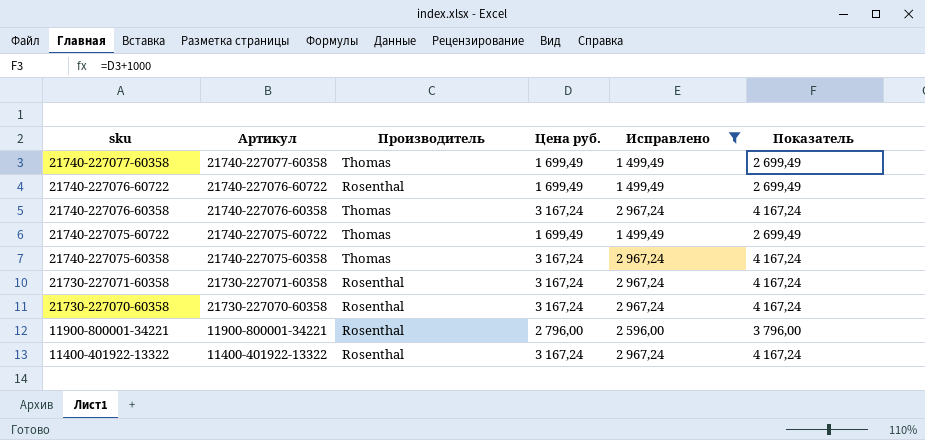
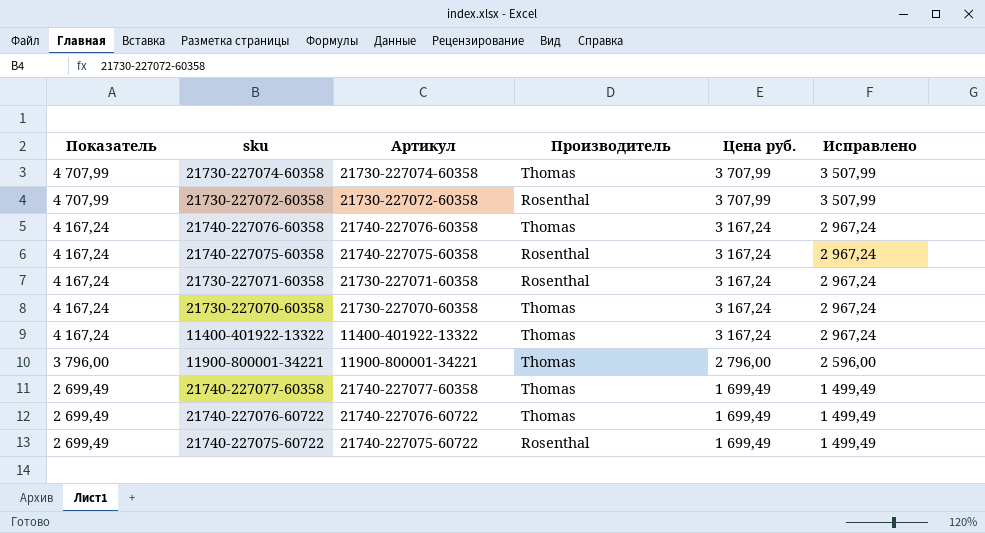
filter: Исправлено != 3 507,99 -> none
row order: sku descending -> Показатель descending
column Показатель | position: 6 -> 1
21740-227075-60358 | Производитель: Thomas -> Rosenthal
21730-227070-60358 | Производитель: Rosenthal -> Thomas
11400-401922-13322 | Производитель: Rosenthal -> Thomas
11900-800001-34221 | Производитель: Rosenthal -> Thomas
21740-227076-60722 | Производитель: Rosenthal -> Thomas
21740-227075-60722 | Производитель: Thomas -> Rosenthal

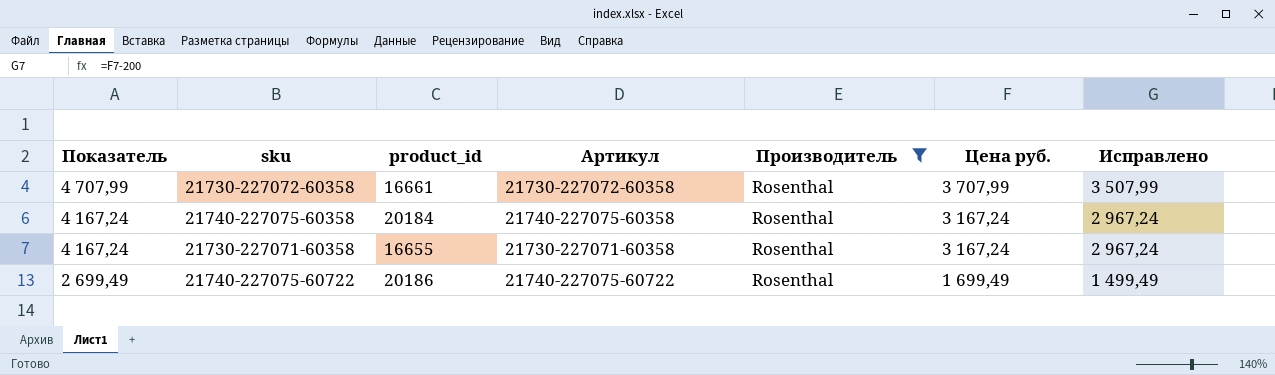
filter: none -> Производитель = Rosenthal
column product_id | position: none -> 3

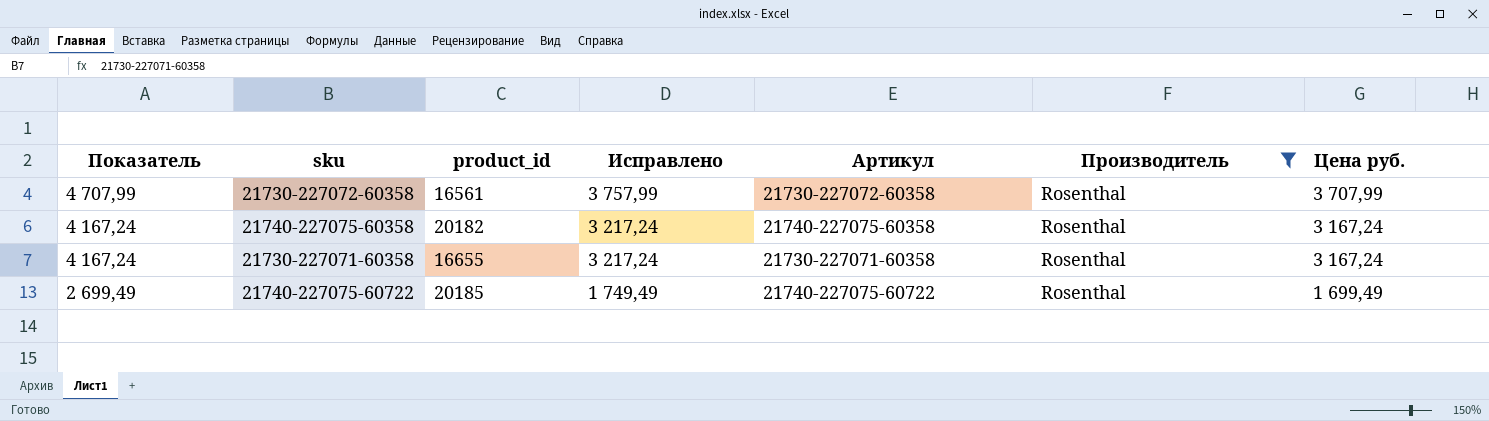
column Исправлено | formula: [Цена руб.] - 200 -> [Цена руб.] + 50
column Исправлено | position: 7 -> 4
21730-227072-60358 | product_id: 16661 -> 16561
21740-227075-60358 | product_id: 20184 -> 20182
21740-227075-60722 | product_id: 20186 -> 20185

--- --- ---

WHAT THE EXERCISE ASKS:
The lines you need run from the one containing "column Исправлено | position: 7 -> 4" to the end of the listing. Output exactly those, both ends included.

SOLUTION TO THE EXERCISE:
column Исправлено | position: 7 -> 4
21730-227072-60358 | product_id: 16661 -> 16561
21740-227075-60358 | product_id: 20184 -> 20182
21740-227075-60722 | product_id: 20186 -> 20185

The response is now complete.